◆ **ACTIVITY**:
Wherever a line in the data holds the word "thead", pull that line out.

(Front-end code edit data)
###

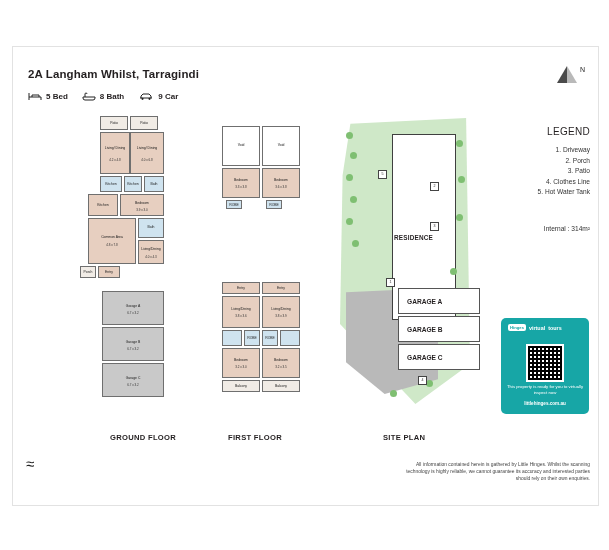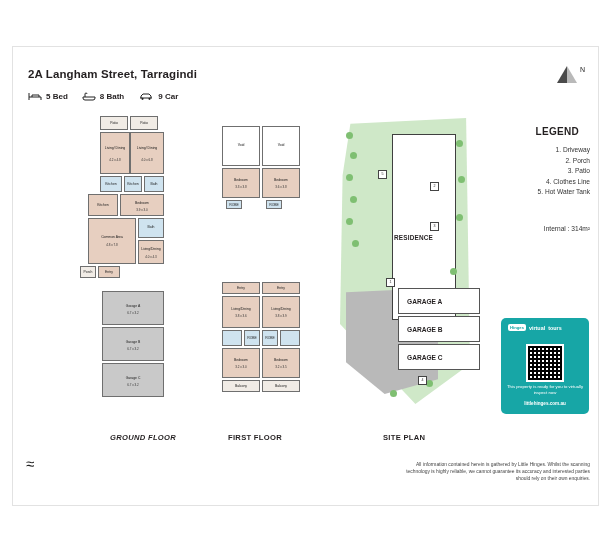--- a/index.html
+++ b/index.html
@@ -69,7 +69,7 @@
 <div class="page">
   <div class="sheet"></div>
 
-  <div class="title">2A Langham Street, Tarragindi</div>
+  <div class="title">2A Langham Whilst, Tarragindi</div>
 
   <div class="specs">
     <div class="spec">

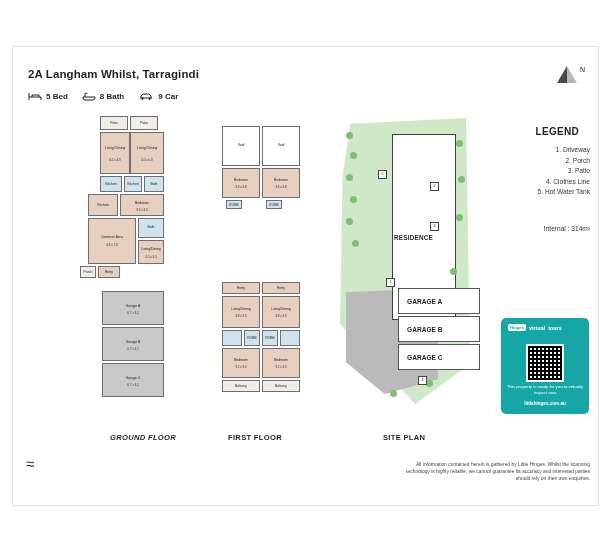--- a/index.html
+++ b/index.html
@@ -16,7 +16,7 @@
 
   
   .legend{position:absolute;left:508px;top:126px;width:82px;text-align:right;}
-  .legend h4{margin:0 11px 8px 0;font-size:10px;font-weight:bold;letter-spacing:.3px;}
+  .legend h4{margin:0 0 8px 0;font-size:10px;font-weight:normal;letter-spacing:.3px;}
   .legend ul{margin:0;padding:0;list-style:none;}
   .legend li{font-size:6.6px;line-height:10.5px;color:#333;}
   .internal{position:absolute;left:508px;top:225px;width:82px;text-align:right;font-size:6.6px;color:#333;}

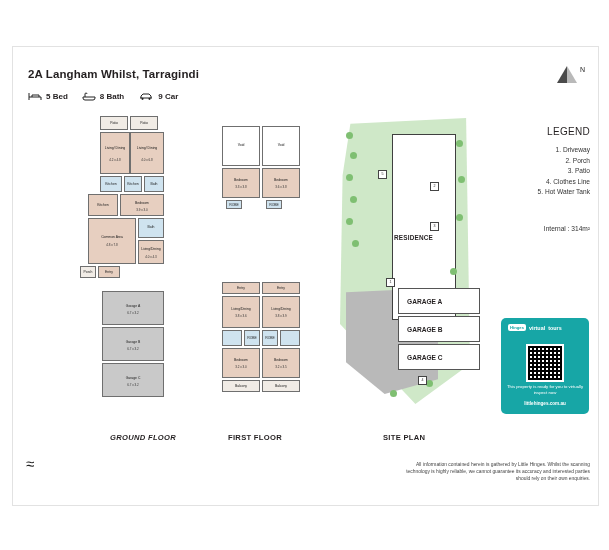--- a/index.html
+++ b/index.html
@@ -192,7 +192,7 @@
       <div class="lbl dim" style="top:19px;">6.7 x 3.2</div>
     </div>
   </div>
-  <div class="caption" style="left:110px;top:433px;font-style:italic;">GROUND FLOOR</div>
+  <div class="caption" style="left:110px;top:433px;">GROUND FLOOR</div>
 
   <div class="plan" style="left:222px;top:126px;width:80px;height:90px;">
     <div class="rm white" style="left:0;top:0;width:38px;height:40px;">

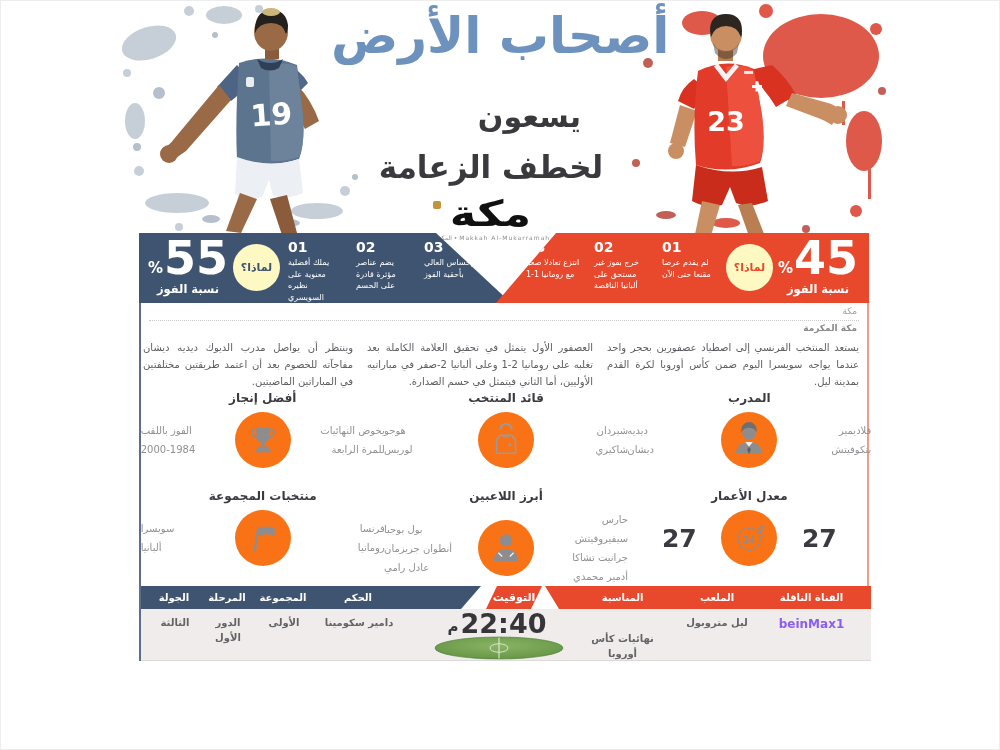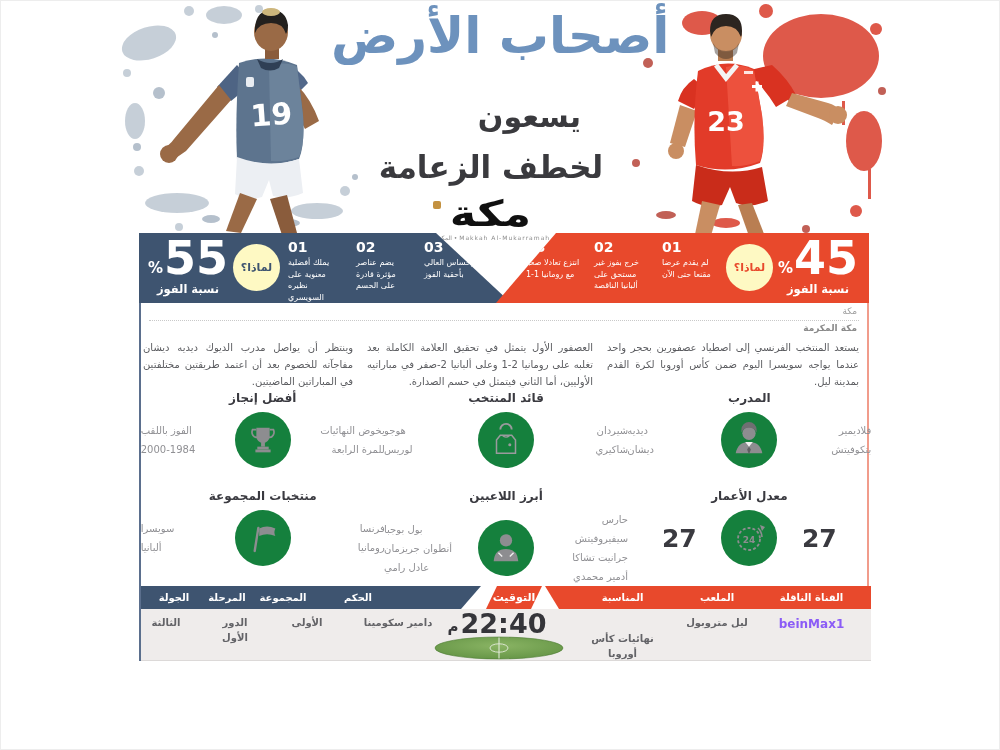--- a/index.html
+++ b/index.html
@@ -50,7 +50,7 @@
   .name-right{text-align:right}
   .name-left{text-align:left}
   .age-num{font-size:25px;font-weight:bold;color:#3a3a40;width:60px;text-align:center}
-  .icon-circle{width:56px;height:56px;border-radius:50%;background:#15803d;display:flex;align-items:center;justify-content:center;flex:none}
+  .icon-circle{width:56px;height:56px;border-radius:50%;background:#f97316;display:flex;align-items:center;justify-content:center;flex:none}
   
   .thead{top:283px;height:23px;display:flex;align-items:center;color:#fff;font-size:10px;font-weight:bold}
   .thead-blue{left:0;width:340px;background:#3e5470;clip-path:polygon(0 0,100% 0,calc(100% - 20px) 100%,0 100%);padding-left:8px;gap:4px;box-sizing:border-box}

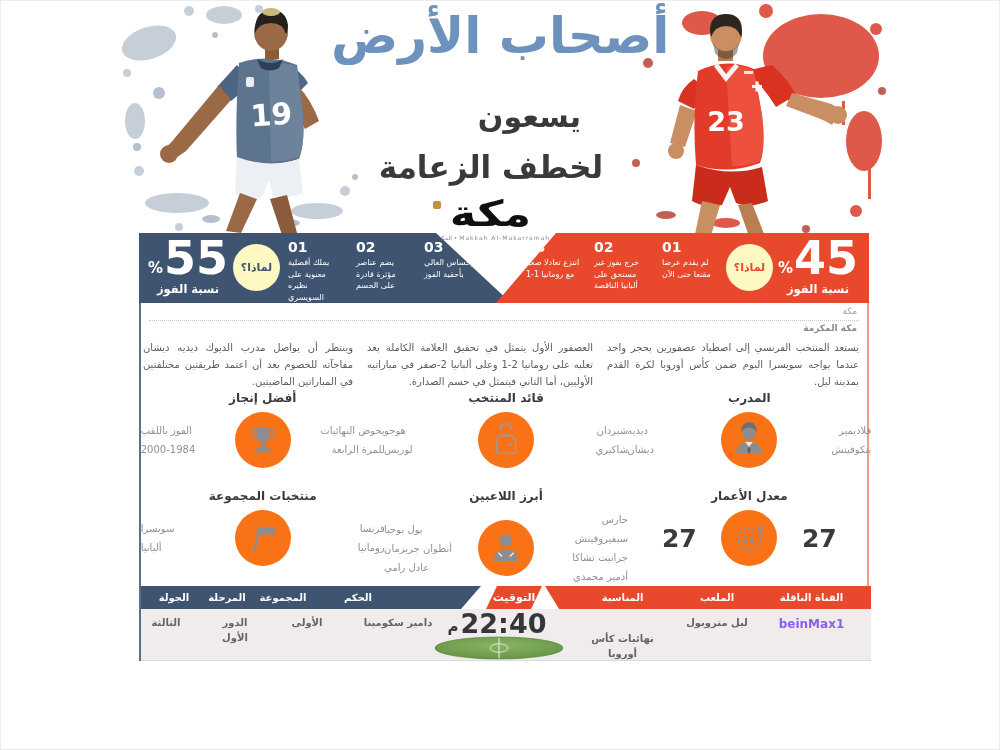--- a/index.html
+++ b/index.html
@@ -58,7 +58,7 @@
   .time-label{top:283px;left:345px;width:56px;height:23px;background:#e8492c;clip-path:polygon(11px 0,100% 0,calc(100% - 11px) 100%,0 100%);color:#fff;font-size:11px;font-weight:bold;display:flex;align-items:center;justify-content:center;direction:rtl}
   .gray-panel{top:306px;left:0;width:730px;height:52px;background:#efeceb;border-bottom:1px solid #dcd9d8;box-sizing:border-box}
   .tvals{top:312px;display:flex;font-size:10px;font-weight:bold;color:#636367}
-  .tvals-blue{left:0;width:340px;padding-left:0;gap:20px;box-sizing:border-box}
+  .tvals-blue{left:0;width:340px;padding-left:9px;gap:4px;box-sizing:border-box}
   .tvals-red{left:404px;width:326px;direction:rtl;padding-right:12px;gap:6px;box-sizing:border-box}
   .tc{text-align:center;direction:rtl;line-height:1.5}
   .cJ{width:50px}.cM{width:48px}.cG{width:56px}.cH{width:86px}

###

◆ **SOLUTION FOR THIS TASK**:
   .thead{top:283px;height:23px;display:flex;align-items:center;color:#fff;font-size:10px;font-weight:bold}
   .thead-blue{left:0;width:340px;background:#3e5470;clip-path:polygon(0 0,100% 0,calc(100% - 20px) 100%,0 100%);padding-left:8px;gap:4px;box-sizing:border-box}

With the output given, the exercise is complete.